# LLaMA Decoder As Vision Transformer


This is a PyTorch implementation of iLLaMA proposed by our submitted paper. 


## Requirements
PyTorch and timm 0.5.4 (`pip install timm==0.5.4`).

Data preparation: ImageNet with the following folder structure.

```
│imagenet/
├──train/
│  ├── n01440764
│  │   ├── n01440764_10026.JPEG
│  │   ├── n01440764_10027.JPEG
│  │   ├── ......
│  ├── ......
├──val/
│  ├── n01440764
│  │   ├── ILSVRC2012_val_00000293.JPEG
│  │   ├── ILSVRC2012_val_00002138.JPEG
│  │   ├── ......
│  ├── ......
```



## Train
We use batch size of 4096 by default with 8 GPUs. 


```bash
bash scripts/train_illama_tiny_in1k.sh
```
Training scripts of other models are shown in [scripts](/scripts/).

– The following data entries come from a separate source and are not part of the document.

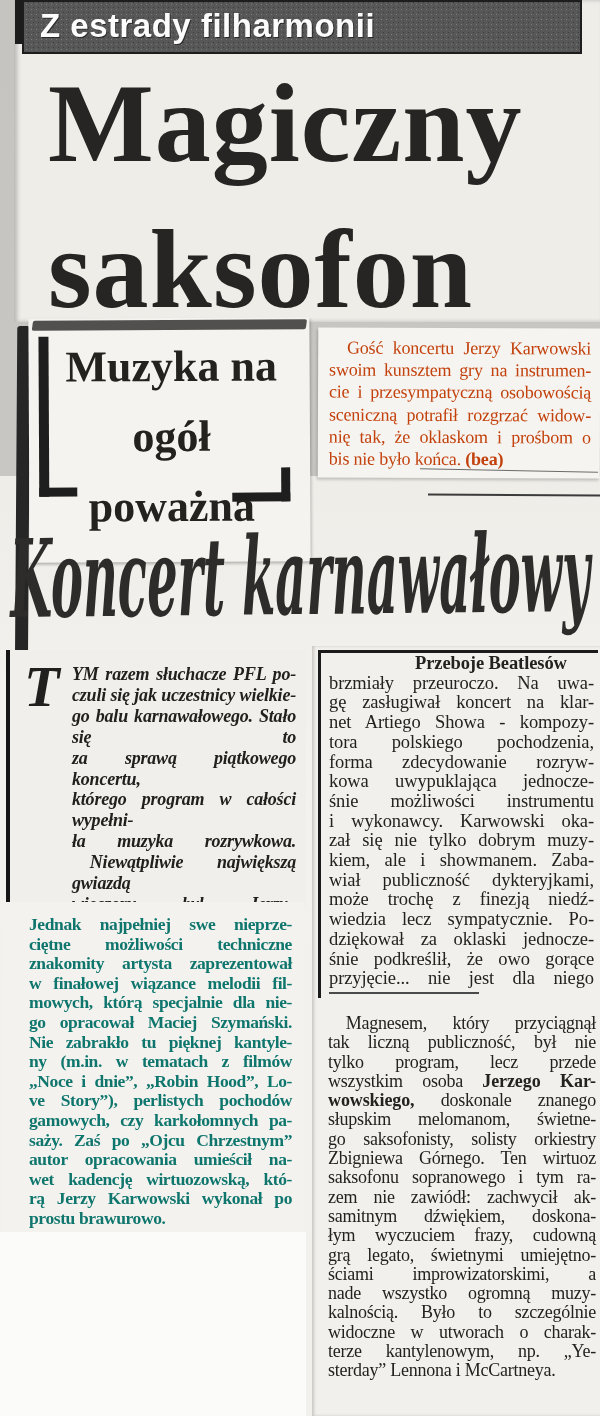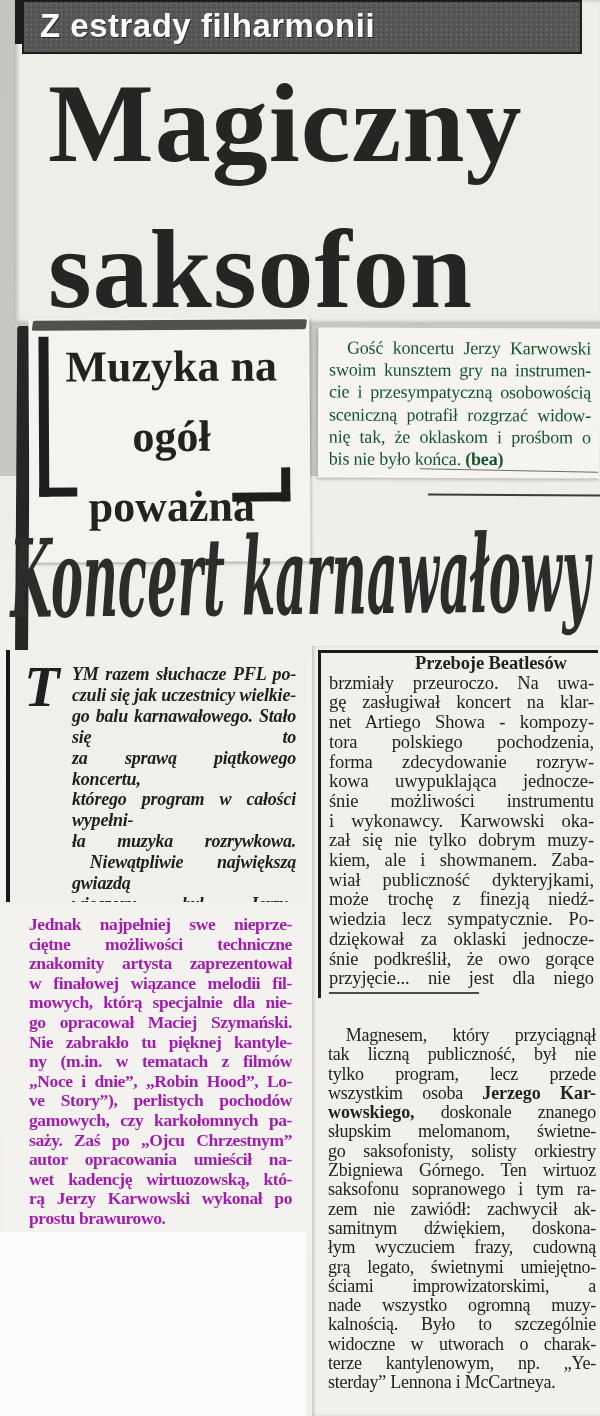"Gość koncertu Jerzy Karwowski" .lead { color: #14532d -> #c2410c }
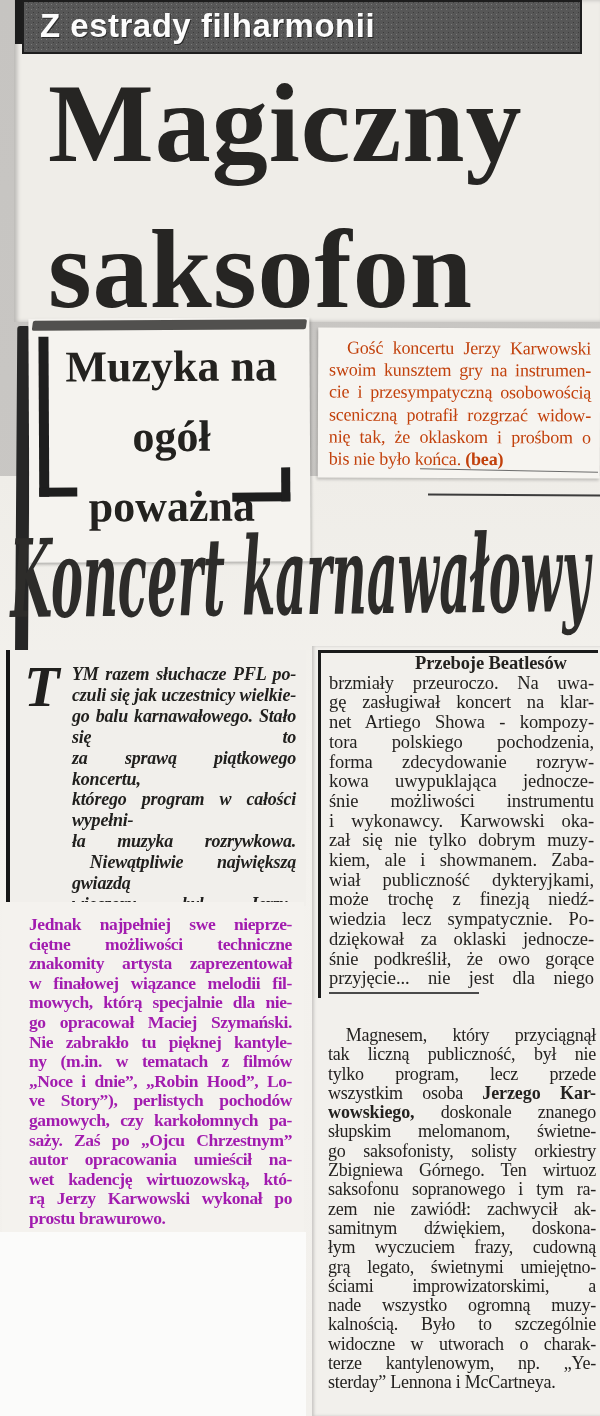"Jednak najpełniej swe nieprze-" .lbody { color: #a21caf -> #0f766e }
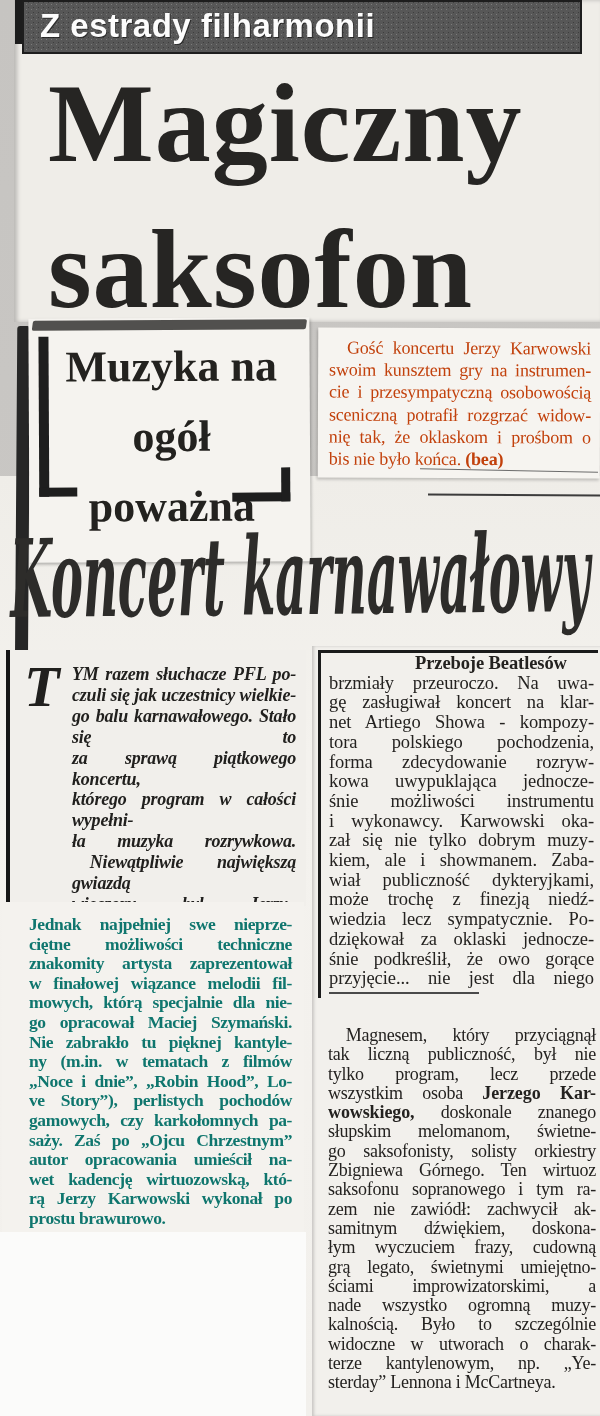"Magnesem, który przyciągnął" .rblock2 { margin-top: 28px -> 16px }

## Initialization Using LLaMA2-7B (Optional)
We use weight selection method to select weights from LLaMA2-7B. 

```bash
python llama2/weight_selection.py
```

Then we use the selected weights to initialize our iLLaMA-T/S/B. 

```bash
bash scripts/train_illama_tiny_from_llama2.sh
```
Training scripts of other models are shown in [scripts](/scripts/).